A weight function solving a PDE defines drift transformations that produce new multidimensional diffusions with product-form transition densities.

A machine-rendered reading of the paper's core claim, the machinery that carries it, and where it could break.

This paper develops a framework for transforming the drift of multidimensional diffusion processes using a weight function. The transformation ensures that the transition probability density of the new process is the product of the original density and the weight. Formulated through stochastic differential equations, the method keeps the densities analytically tractable. It is applied to the Wiener and Ornstein-Uhlenbeck processes, deriving explicit expressions and exploring features like stochastic ordering and resetting.

Core claim

The authors establish that for multidimensional diffusions, a drift transformation defined via a weight function w, obtained as the solution to a partial differential equation, yields a new process whose transition p.d.f. can be written as the product of the original transition p.d.f. and the weight function.

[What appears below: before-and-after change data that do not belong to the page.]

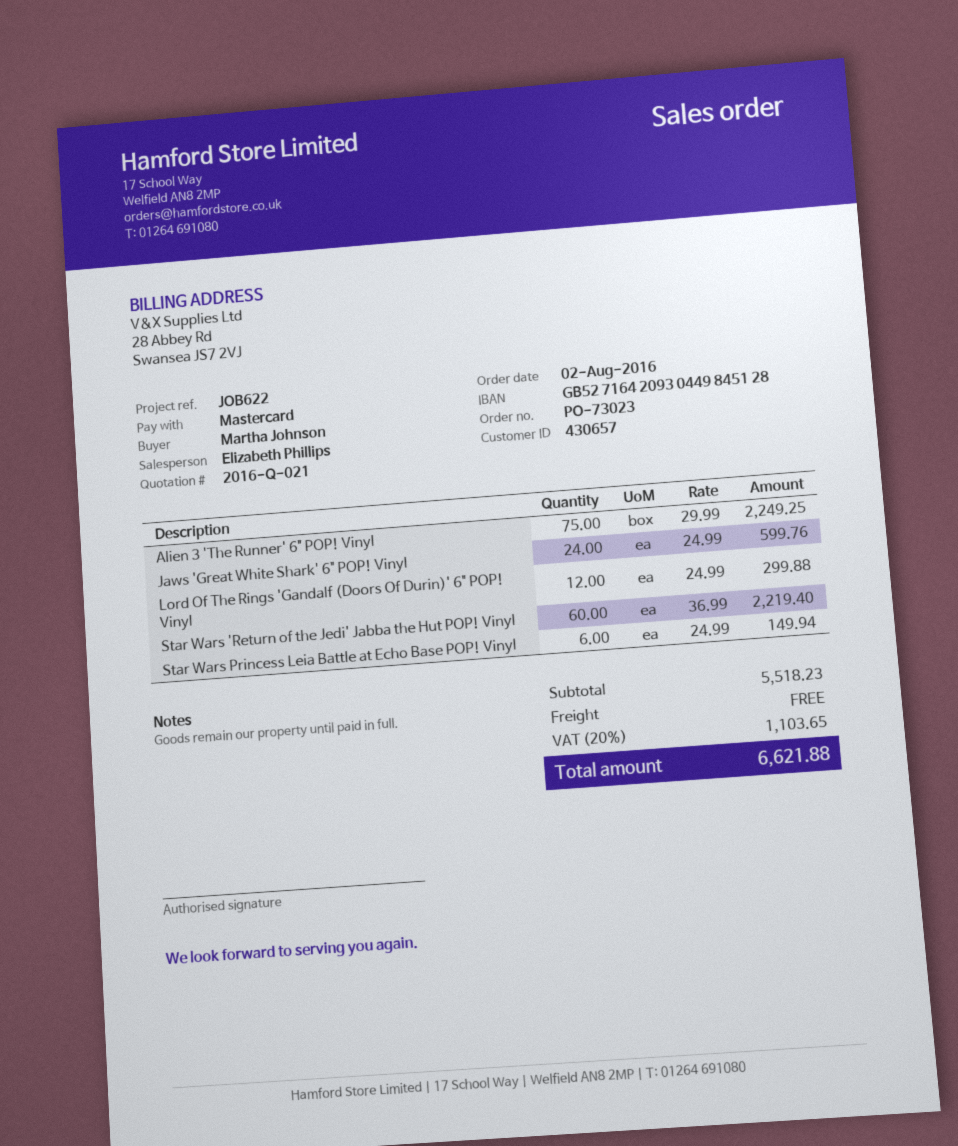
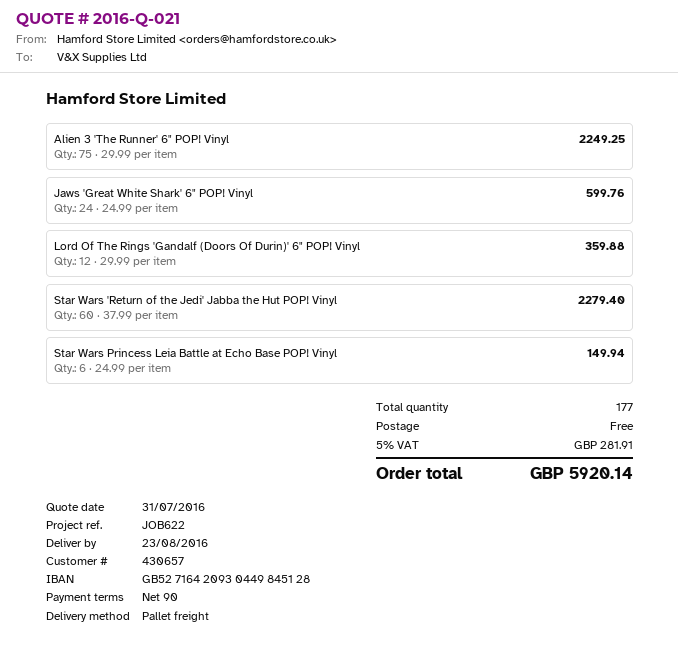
Lord Of The Rings 'Gandalf (Doors Of Durin)' 6" POP! Vinyl: 12 x 24.99 = 299.88 -> 12 x 29.99 = 359.88
Star Wars 'Return of the Jedi' Jabba the Hut POP! Vinyl: 60 x 36.99 = 2219.40 -> 60 x 37.99 = 2279.40
tax: 20% = 1103.65 -> 5% = 281.91
total: 6621.88 -> 5920.14

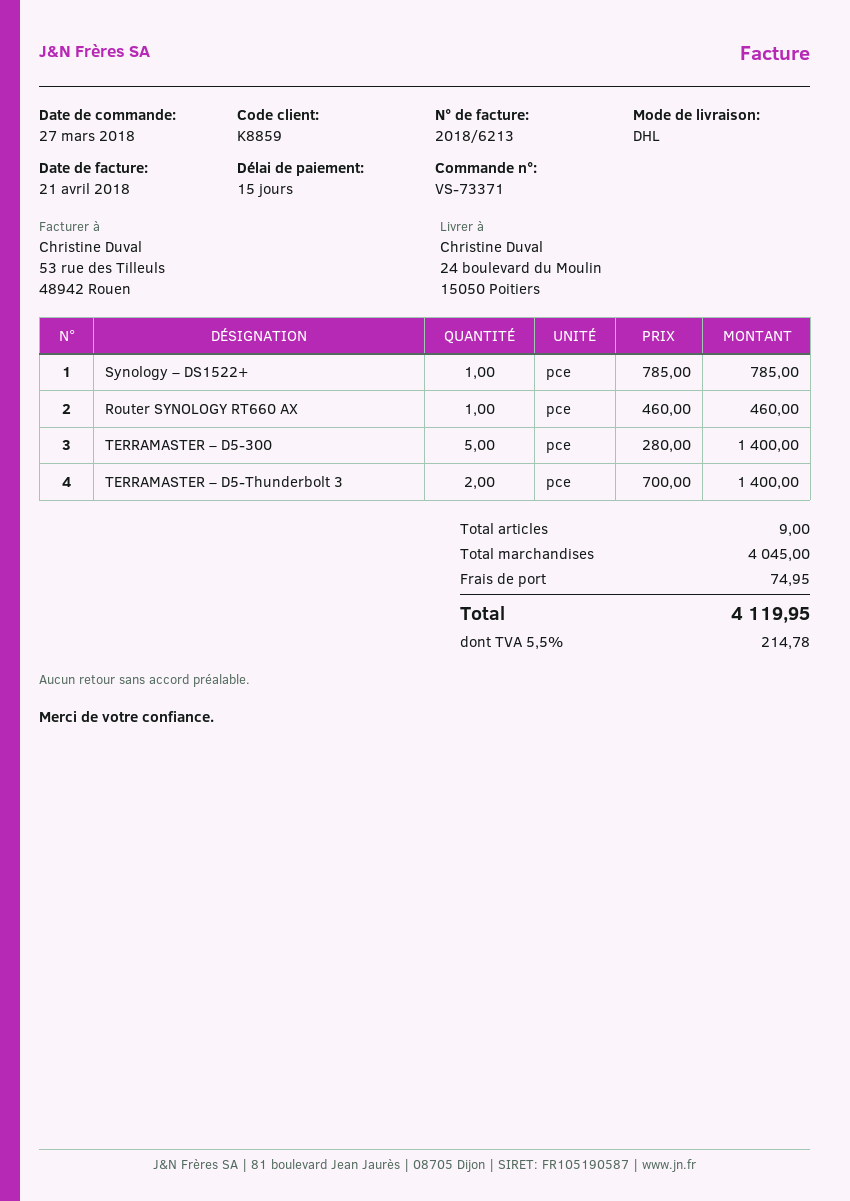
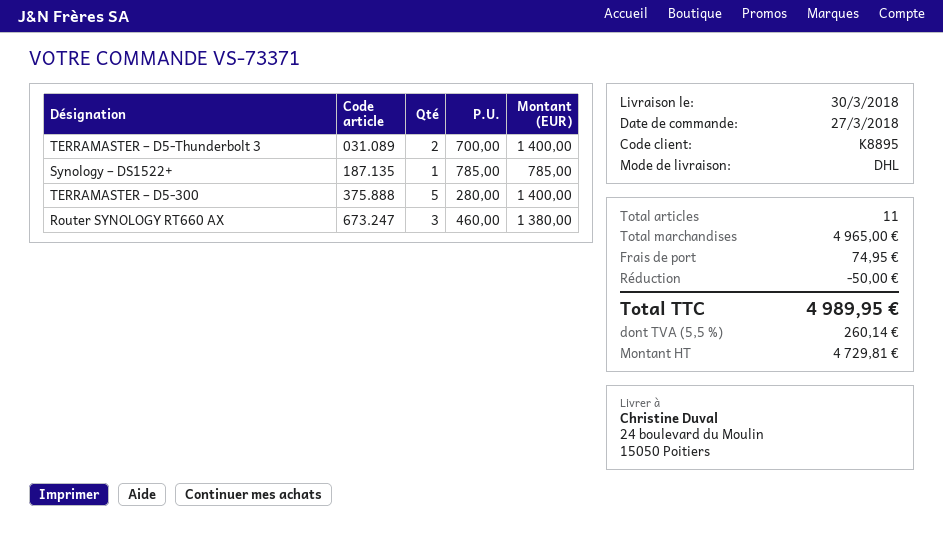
customer number: K8859 -> K8895
Router SYNOLOGY RT660 AX: 1 x 460.00 = 460.00 -> 3 x 460.00 = 1380.00
total quantity: 9 -> 11
subtotal: 4045.00 -> 4965.00
discount: none -> 50.00
tax: 5.5% = 214.78 -> 5.5% = 260.14
total: 4119.95 -> 4989.95

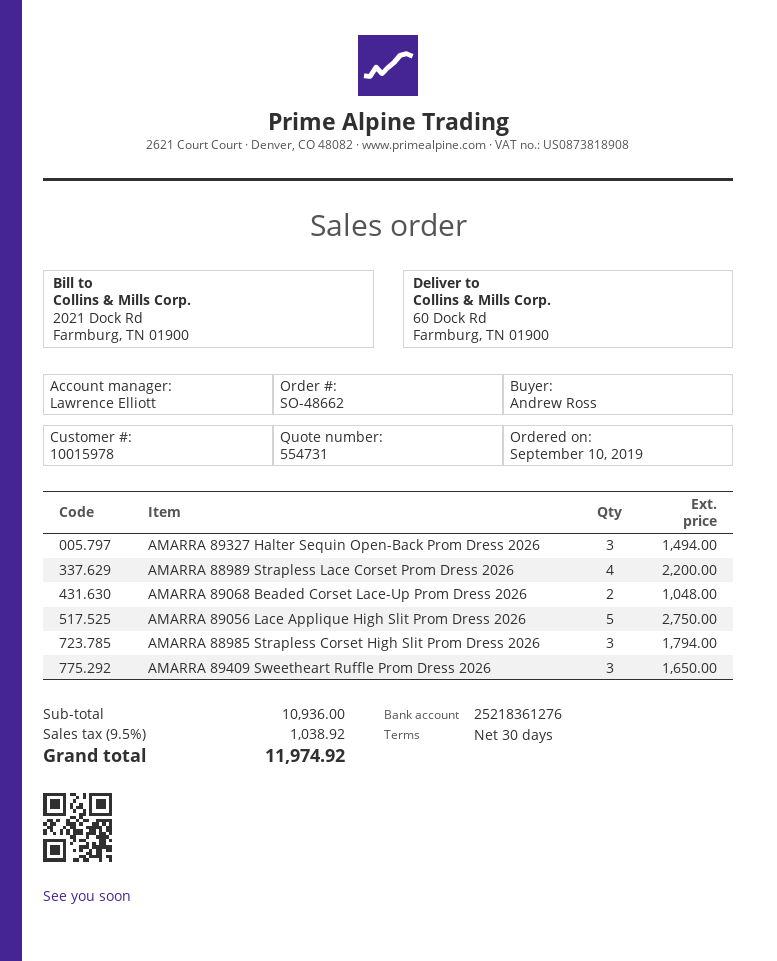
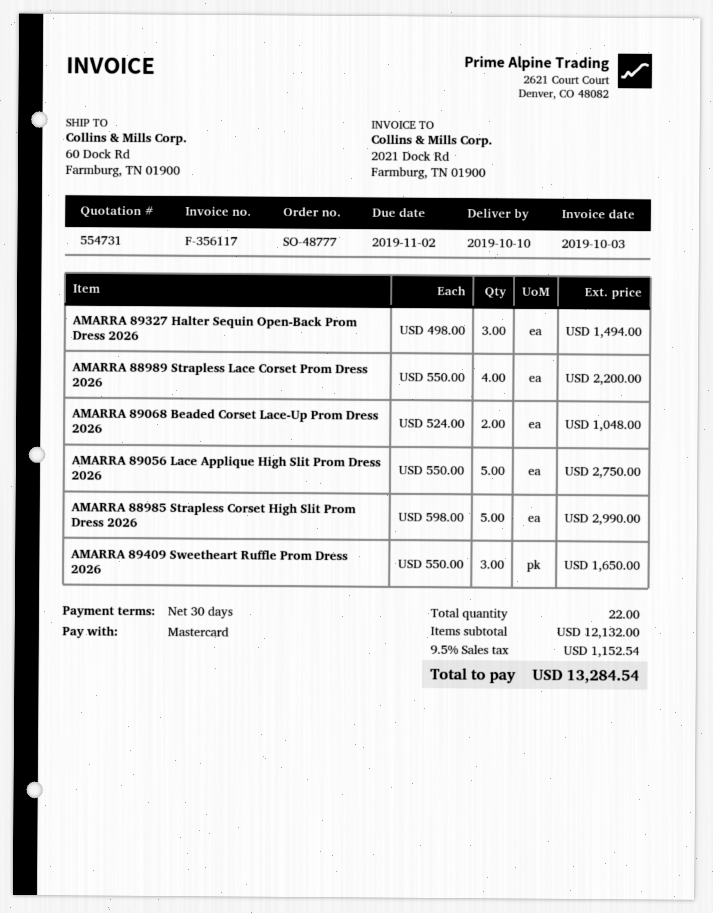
order number: SO-48662 -> SO-48777
AMARRA 88985 Strapless Corset High Slit Prom Dress 2026: 3 for 1794.00 -> 5 for 2990.00
subtotal: 10936.00 -> 12132.00
tax: 9.5% = 1038.92 -> 9.5% = 1152.54
total: 11974.92 -> 13284.54

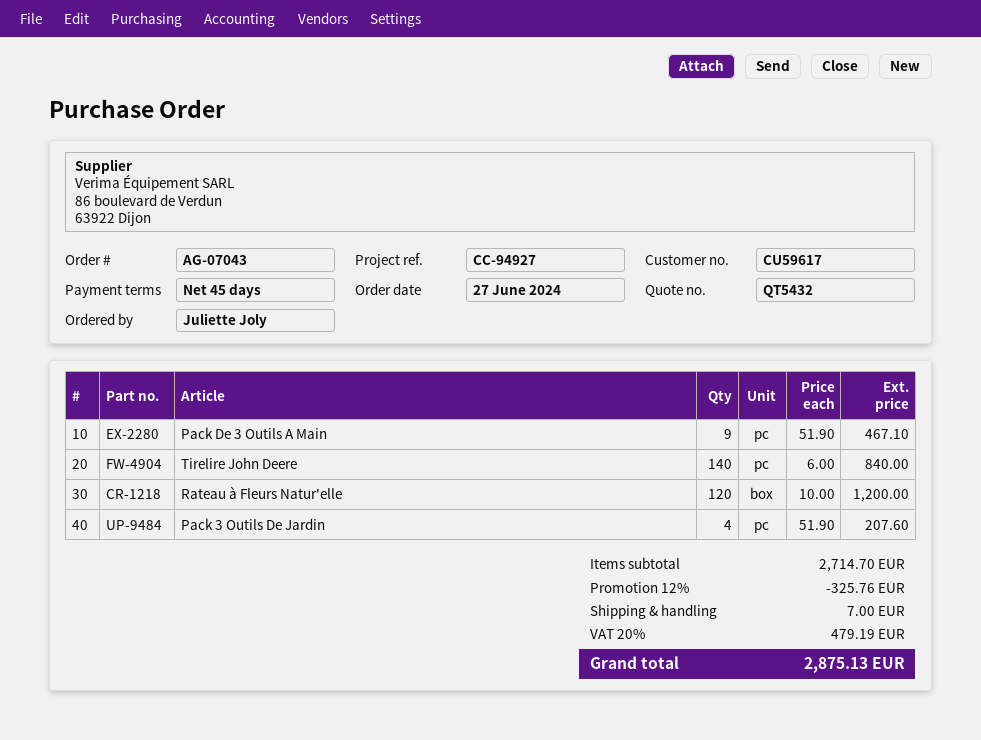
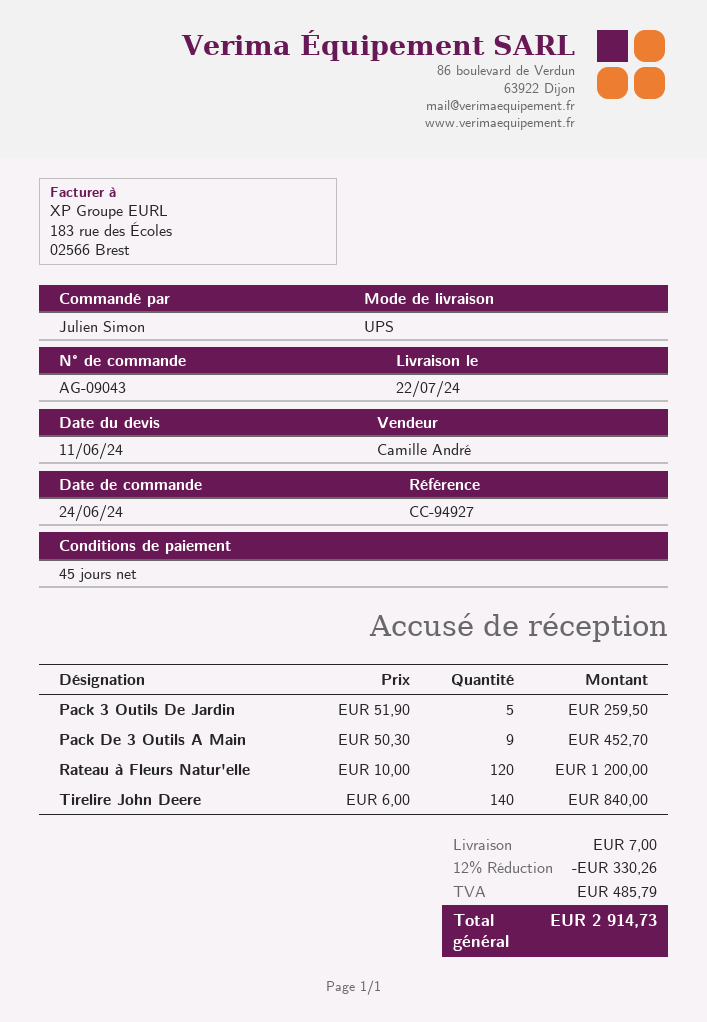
order number: AG-07043 -> AG-09043
order date: 2024-06-27 -> 2024-06-24
ordered by: Juliette Joly -> Julien Simon
Pack De 3 Outils A Main: 9 x 51.90 = 467.10 -> 9 x 50.30 = 452.70
Pack 3 Outils De Jardin: 4 x 51.90 = 207.60 -> 5 x 51.90 = 259.50
discount: 12% = 325.76 -> 12% = 330.26
tax: 479.19 -> 485.79
total: 2875.13 -> 2914.73

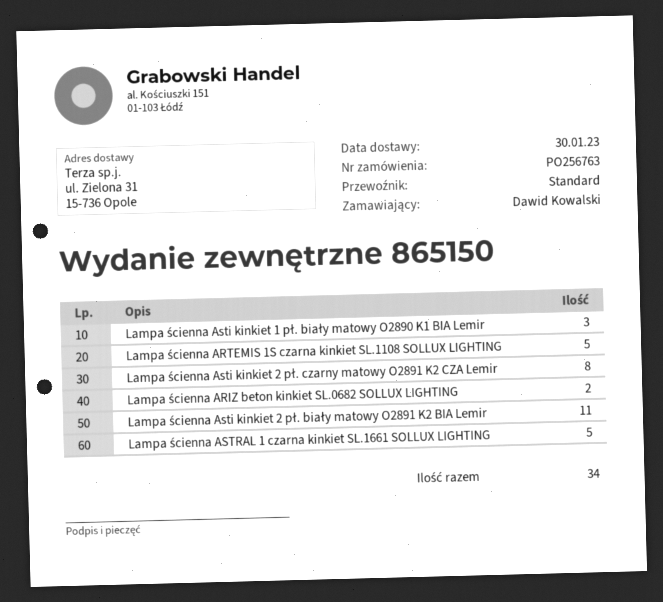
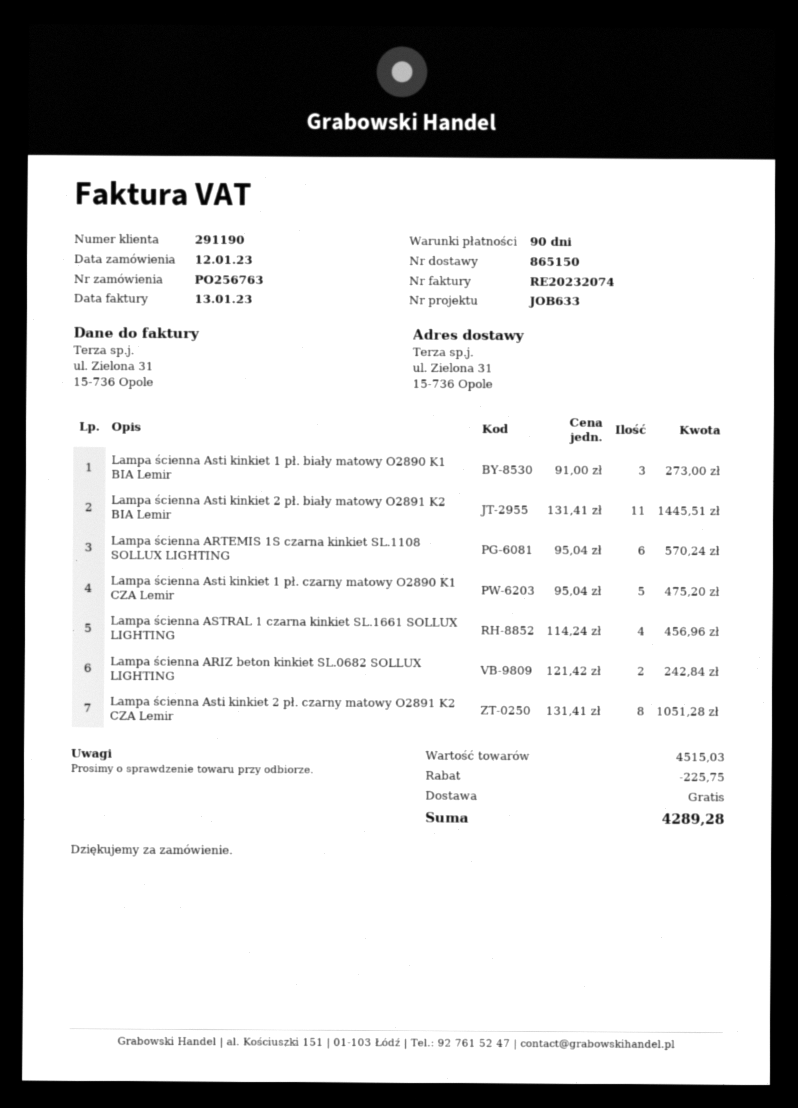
Lampa ścienna ARTEMIS 1S czarna kinkiet SL.1108 SOLLUX LIGHTING: 5 -> 6
Lampa ścienna ASTRAL 1 czarna kinkiet SL.1661 SOLLUX LIGHTING: 5 -> 4
Lampa ścienna Asti kinkiet 1 pł. czarny matowy O2890 K1 CZA Lemir: none -> 5

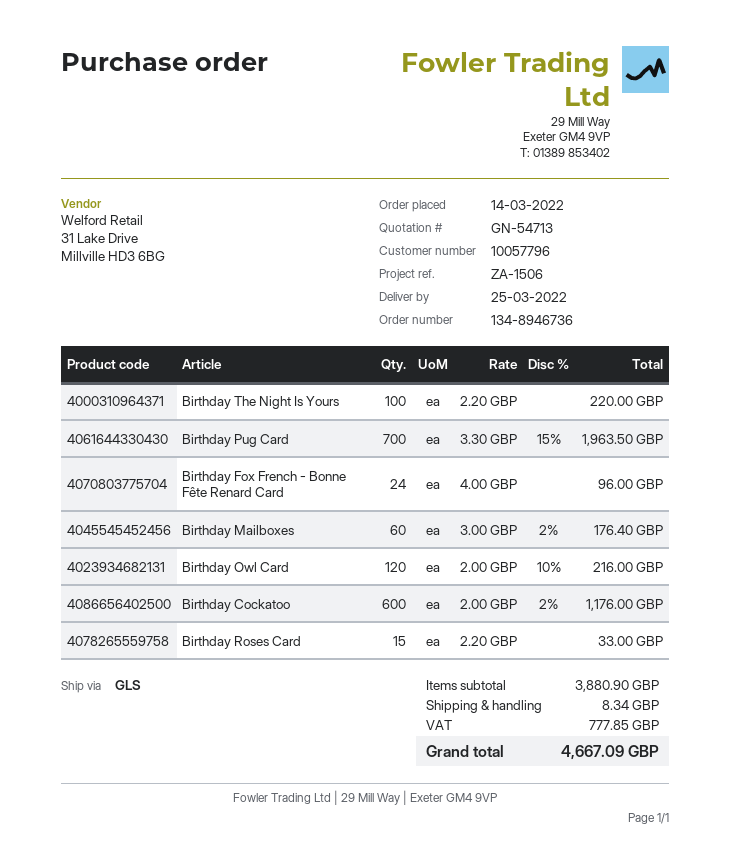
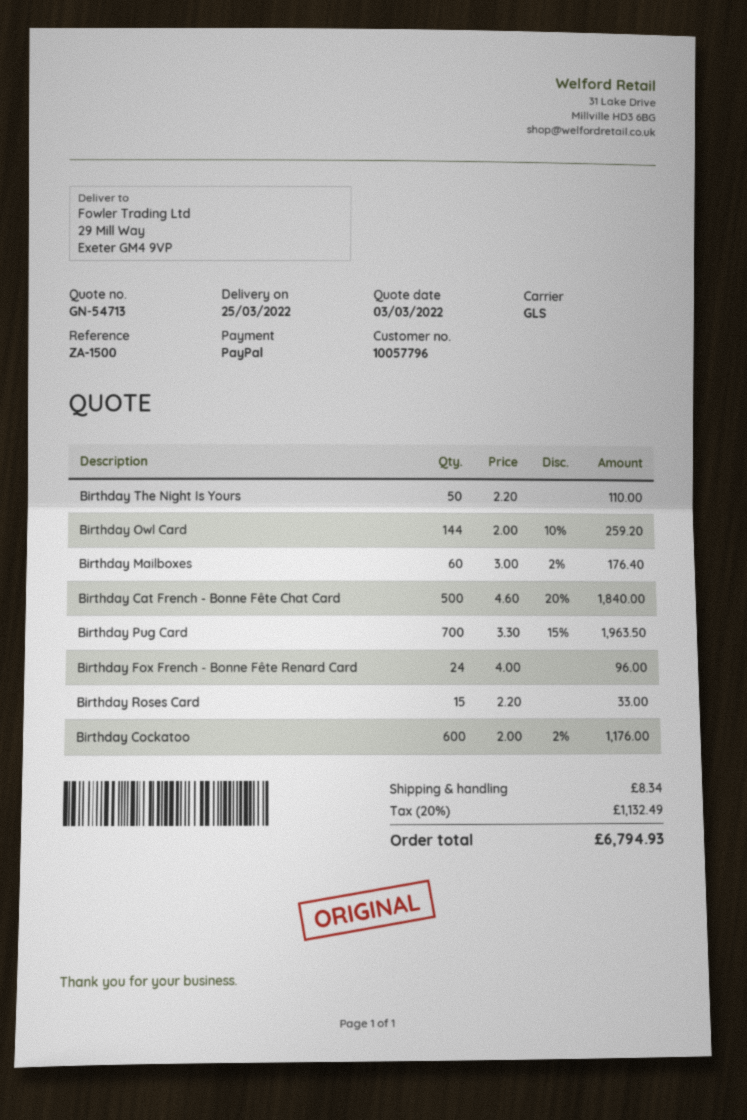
reference: ZA-1506 -> ZA-1500
Birthday The Night Is Yours: 100 x 2.20 = 220.00 -> 50 x 2.20 = 110.00
Birthday Owl Card: 120 x 2.00 - 10% = 216.00 -> 144 x 2.00 - 10% = 259.20
Birthday Cat French - Bonne Fête Chat Card: none -> 500 x 4.60 - 20% = 1840.00
tax: 777.85 -> 1132.49
total: 4667.09 -> 6794.93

This holds under general conditions given by SDEs, and leads to closed-form relations for properties such as stochastic ordering and behavior under Poissonian resetting. Explicit constructions are given for transformations of the Wiener process and the Ornstein-Uhlenbeck process in one and two dimensions.

What carries the argument

The weight function w solving a partial differential equation, which determines the drift change and enforces the product-form relation between the transition densities of the original and transformed processes.

Load-bearing premise

The weight function w must exist as the solution of a suitable partial differential equation to ensure the transformed process is a valid diffusion with tractable transition densities.

What would settle it

A calculation showing that the transition density of a transformed two-dimensional Wiener process does not equal the product of the original density and the weight function would disprove the framework.

Figures

Figures reproduced from arXiv: 2606.27549 by Antonio DiCrescenzo, Serena Spina, Verdiana Mustaro.

Figure 1
Figure 1. Figure 1: The transition p.d.f. of the transformed Wiener process [PITH_FULL_IMAGE:figures/full_fig_p029_1.png] view at source ↗
Figure 2
Figure 2. Figure 2: The drifts of 𝐗̂ 𝑡 and 𝐗𝑡 represented as vector field (on top) and the potential of 𝐗̂ 𝑡 in blue and of 𝐗𝑡 in yellow (bottom). The choices of the parameters are 𝜌 = 0.5, 𝜎1 = 1, 𝜎2 = 2, 𝑚1 = −1, 𝑚2 = 2, (𝑟1 , 𝑟2 ) = (−2.1094, 0.6386) and 𝑐 = 1 (left) or 𝑐 = 30 (right). mixture (2.15) with mixing parameter 𝜃𝑐 (𝐲) (see Eq. (3.7) for 𝑛 = 2). In particular, in the first case of [PITH_FULL_IMAGE:figures/full_f… view at source ↗
Figure 3
Figure 3. Figure 3: Plots of the density functions of the transformed OU process [PITH_FULL_IMAGE:figures/full_fig_p032_3.png] view at source ↗
Figure 4
Figure 4. Figure 4: The drifts of the OU process 𝐗𝑡 and of the transformed process 𝐗̂ 𝑡 represented as vector fields (on top), and the potentials of 𝐗𝑡 in yellow and of 𝐗̂ 𝑡 in blue (bottom). The choices of the parameters are specified in [PITH_FULL_IMAGE:figures/full_fig_p032_4.png] view at source ↗
read the original abstract

We investigate a class of drift-based transformations between multidimensional diffusion processes. The approach allows to construct a new process whose transition probability density function (p.d.f.)\ can be expressed in a product form involving the p.d.f.\ of the original diffusion. The framework is formulated in terms of stochastic differential equations providing general conditions under which the transformed p.d.f.\ remains analytically tractable in the multidimensional setting. The transformation is defined through a weight function $w$, derived as the solution of a suitable partial differential equation. Also, specific forms of $w$ yield certain mixture representations of the transformed p.d.f., which also leads to identify a bimodal feature. We establish closed-form relations between the original and transformed diffusions focusing on features such as stochastic ordering, Poissonian resetting, and diffusions in potential fields. The analysis of the usual stochastic order highlights how the transformation can substantially alter the probabilistic behavior of the process. Furthermore, the product-form relation is shown to persist under Poisson-paced resets, allowing for explicit stationary distributions in certain cases. Two fundamental case studies are presented, based on transformations of the Wiener and Ornstein-Uhlenbeck processes, for which explicit expressions of the weight function, potential function, and transition densities are derived. Special attention is given to the two-dimensional setting, where symmetry properties and absorbing boundaries are explored, providing further insight into the structure and behavior of the transformed diffusions.

Editorial analysis

A structured set of objections, weighed in public.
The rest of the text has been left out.